The Ship Who Saved the Worlds Page 2
"I was disappointed. Then the IT started kicking back patterns to me on the Beasts' noises. Then I felt downright dumb." Keff had the good grace to grin at himself.
"And what happened, ah, in the end?" Simeon asked,
Keff grinned sheepishly. "Oh, Carialle was right, of course. The red berries were the key to their formal communication. I had to give points for repetition of, er, body language. So, I programmed the IT to pick up what the Blatisants meant, not just what they said, taking in all movement or sounds to analyze for meaning. It didn't always work right . . ."
"Hah!" Carialle interrupted, in triumph. "He admits it!"

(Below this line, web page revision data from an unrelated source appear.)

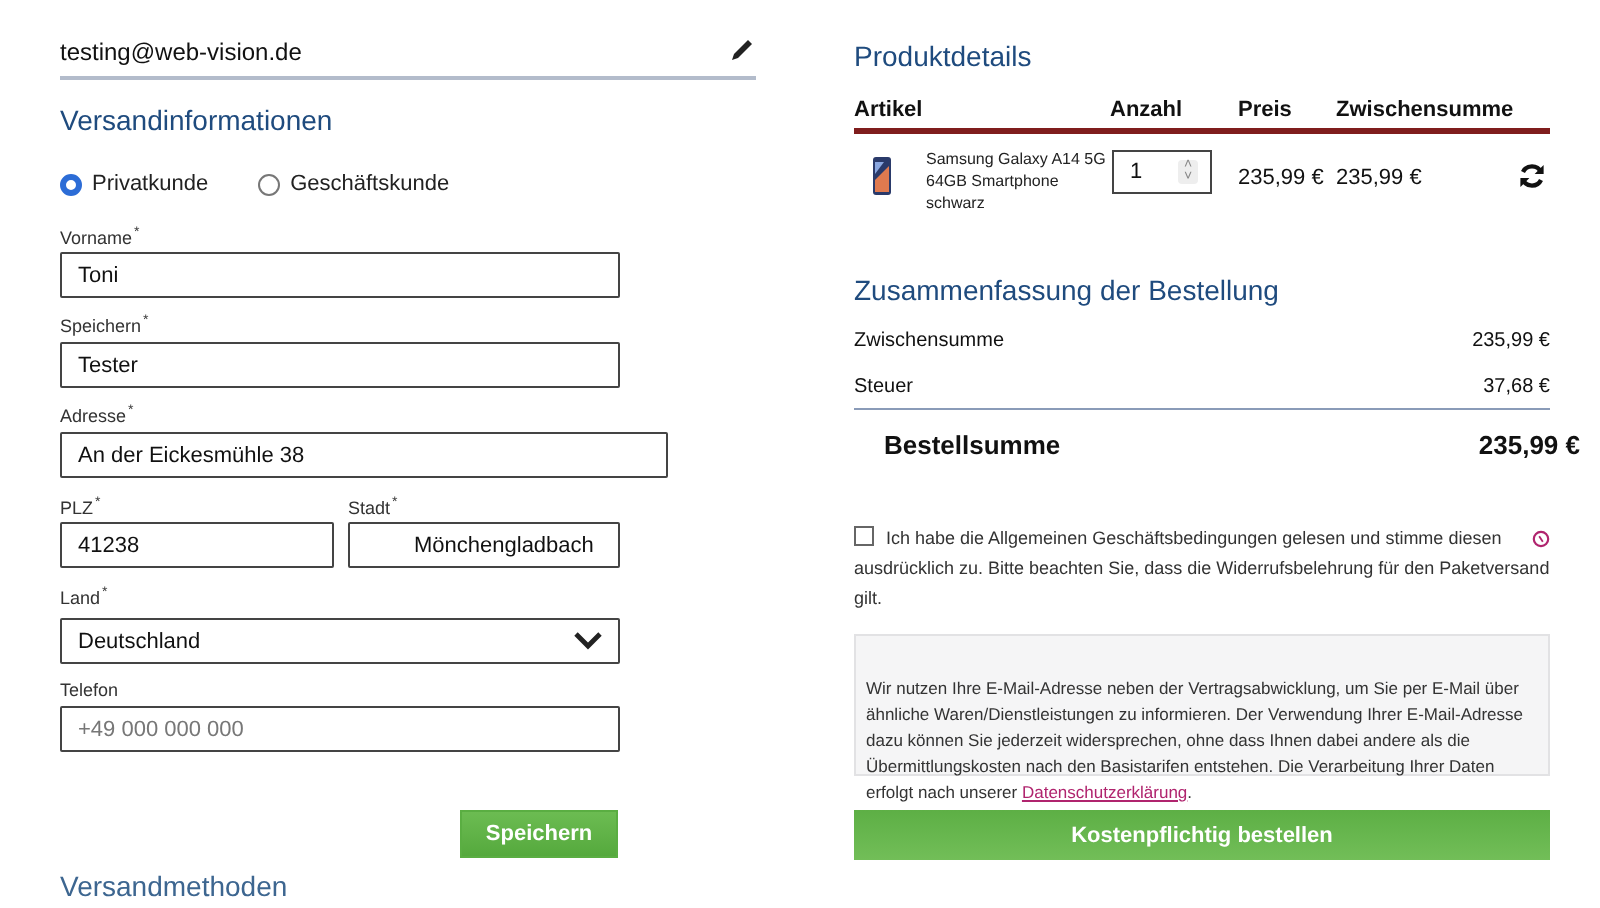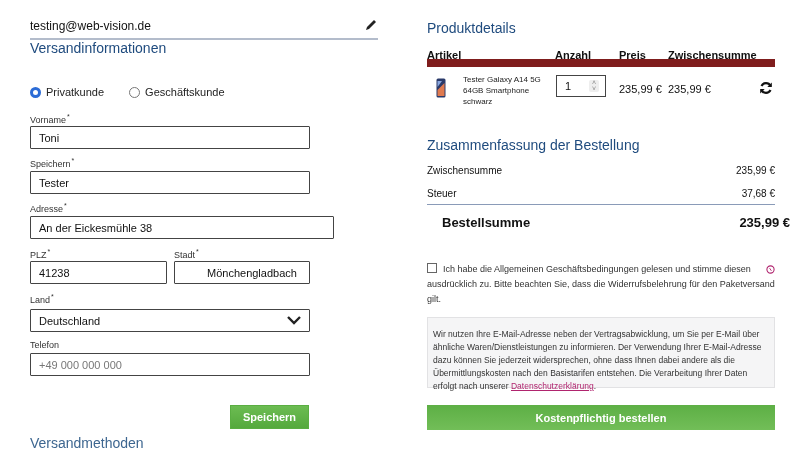--- a/index.html
+++ b/index.html
@@ -22,57 +22,57 @@
 
   .field-label { position: absolute; font-size: 9px; color: #333; }
   .field-label sup { font-size: 7px; margin-left: 1px; }
   .input { position: absolute; height: 23px; border: 1px solid #444; border-radius: 1px; font-size: 11px; padding-left: 8px; display: flex; align-items: center; color: #111; background: #fff; }
   .input.placeholder { color: #777; }
   .chevron { position: absolute; right: 8px; top: 5px; width: 14px; height: 10px; }
 
   .btn-save { position: absolute; left: 230px; top: 405px; width: 79px; height: 24px; background: linear-gradient(#6cbc52, #55a93d); color: #fff; font-size: 11px; font-weight: bold; display: flex; align-items: center; justify-content: center; border: 1px solid #5aae42; }
 
   
-  .tbl-head { position: absolute; top: 49px; left: 0; width: 348px; height: 18px; border-bottom: 8px solid #7f1d1d; font-size: 11px; font-weight: bold; color: #111; }
+  .tbl-head { position: absolute; top: 49px; left: 0; width: 348px; height: 18px; border-bottom: 3px solid #7f1d1d; font-size: 11px; font-weight: bold; color: #111; }
   .tbl-head span { position: absolute; top: 0; }
   .prod-row { position: absolute; top: 72px; left: 0; width: 348px; height: 40px; }
   .phone { position: absolute; left: 9px; top: 6px; width: 10px; height: 20px; }
   .prod-name { position: absolute; left: 36px; top: 2px; font-size: 8px; line-height: 11px; color: #222; width: 90px; }
   .qty { position: absolute; left: 129px; top: 3px; width: 50px; height: 22px; border: 1px solid #444; font-size: 11px; padding-left: 8px; display: flex; align-items: center; }
   .spin { position: absolute; right: 6px; top: 4px; width: 10px; height: 12px; background: #eee; border-radius: 2px; font-size: 7px; color: #888; text-align: center; line-height: 6px; }
   .price { position: absolute; top: 11px; font-size: 11px; color: #111; }
   .refresh { position: absolute; right: 2px; top: 9px; width: 14px; height: 14px; }
 
   .sum-row { position: absolute; left: 0; width: 348px; font-size: 10px; color: #111; }
   .sum-row .val { position: absolute; right: 0; top: 0; }
   .sum-divider { position: absolute; left: 0; top: 204px; width: 348px; height: 1px; background: #8a9bb8; }
   .total-row { position: absolute; left: 0; top: 215px; width: 348px; font-size: 13px; font-weight: bold; margin-left: 15px; }
   .total-row .val { position: absolute; right: 0; top: 0; }
 
   .agb { position: absolute; left: 0; top: 262px; width: 348px; font-size: 9px; line-height: 15px; color: #333; }
   .checkbox { display: inline-block; width: 10px; height: 10px; border: 1px solid #666; vertical-align: -1px; margin-right: 6px; background: #fff; }
   .info-icon { position: absolute; right: 0; top: 3px; width: 9px; height: 9px; }
 
-  .privacy { position: absolute; left: 0; top: 317px; width: 348px; height: 71px; background: #f5f5f6; border: 1px solid #e2e2e4; font-size: 8.5px; line-height: 13px; color: #333; padding: 10px 5px; }
+  .privacy { position: absolute; left: 0; top: 317px; width: 348px; height: 71px; background: #f5f5f6; border: 1px solid #e2e2e4; font-size: 8.5px; line-height: 13px; color: #333; padding: 20px 5px; }
   .privacy a { color: #b0246e; text-decoration: underline; }
 
   .btn-order { position: absolute; left: 0; top: 405px; width: 348px; height: 25px; background: linear-gradient(#5daf45, #72be58); color: #fff; font-size: 11px; font-weight: bold; display: flex; align-items: center; justify-content: center; }
 </style>
 </head>
 <body>
 
 <div class="left">
   <div class="email-row">
     <span class="email-text">testing@web-vision.de</span>
     <svg class="pencil" viewBox="0 0 14 14">
       <path d="M2 12 L3 9 L10 2 L12 4 L5 11 Z" fill="#222"></path>
     </svg>
   </div>
 
-  <div class="section-title" style="top:40px;left:0;">Versandinformationen</div>
+  <div class="section-title" style="top:52px;left:0;">Versandinformationen</div>
 
   <div class="radio-row">
     <label class="radio-opt">
       <span class="radio checked"></span>
       <span>Privatkunde</span>
     </label>
     <label class="radio-opt">
       <span class="radio"></span>
       <span>Geschäftskunde</span>
     </label>
@@ -117,21 +117,21 @@
     <span style="left:192px;">Preis</span>
     <span style="left:241px;">Zwischensumme</span>
   </div>
 
   <div class="prod-row">
     <svg class="phone" viewBox="0 0 10 20">
       <rect x="0.5" y="0.5" width="9" height="19" rx="1.5" fill="#2a3a6a"></rect>
       <path d="M1.5 12 L8.5 5 L8.5 18 L1.5 18 Z" fill="#e07a4f"></path>
       <path d="M1.5 3 L6 3 L1.5 9 Z" fill="#8aa7e0"></path>
     </svg>
-    <div class="prod-name">Tester Galaxy A14 5G 64GB Smartphone schwarz</div>
+    <div class="prod-name">Samsung Galaxy A14 5G 64GB Smartphone schwarz</div>
     <div class="qty">
       <span>1</span>
       <span class="spin">˄<br>˅</span>
     </div>
     <span class="price" style="left:192px;">235,99 €</span>
     <span class="price" style="left:241px;">235,99 €</span>
     <svg class="refresh" viewBox="0 0 14 14">
       <path d="M11.5 5 A5 5 0 0 0 2.5 5" stroke="#111" stroke-width="2.2" fill="none"></path>
       <path d="M12.8 1.5 L12.8 6 L8.3 6 Z" fill="#111"></path>
       <path d="M2.5 9 A5 5 0 0 0 11.5 9" stroke="#111" stroke-width="2.2" fill="none"></path>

" . . . but soon, I was getting the sense of what they were really communicating. The verbal was little more than protective coloration. The Blatisants do have a natural gift for mimicry. The IT worked fine—well, mostly. The system's just going to require more testing, that's all."
"It always requires more testing," Carialle remarked in a long-suffering voice. "One day we're going to miss something we really need."
Keff was unperturbed. "Maybe IT needs an AI element to test each set of physical movements or gestures for meaning on the spot and relay it to the running glossary. I'm going to use IT on humans next, see if I can refine the quirks that way when I already know what a being is communicating."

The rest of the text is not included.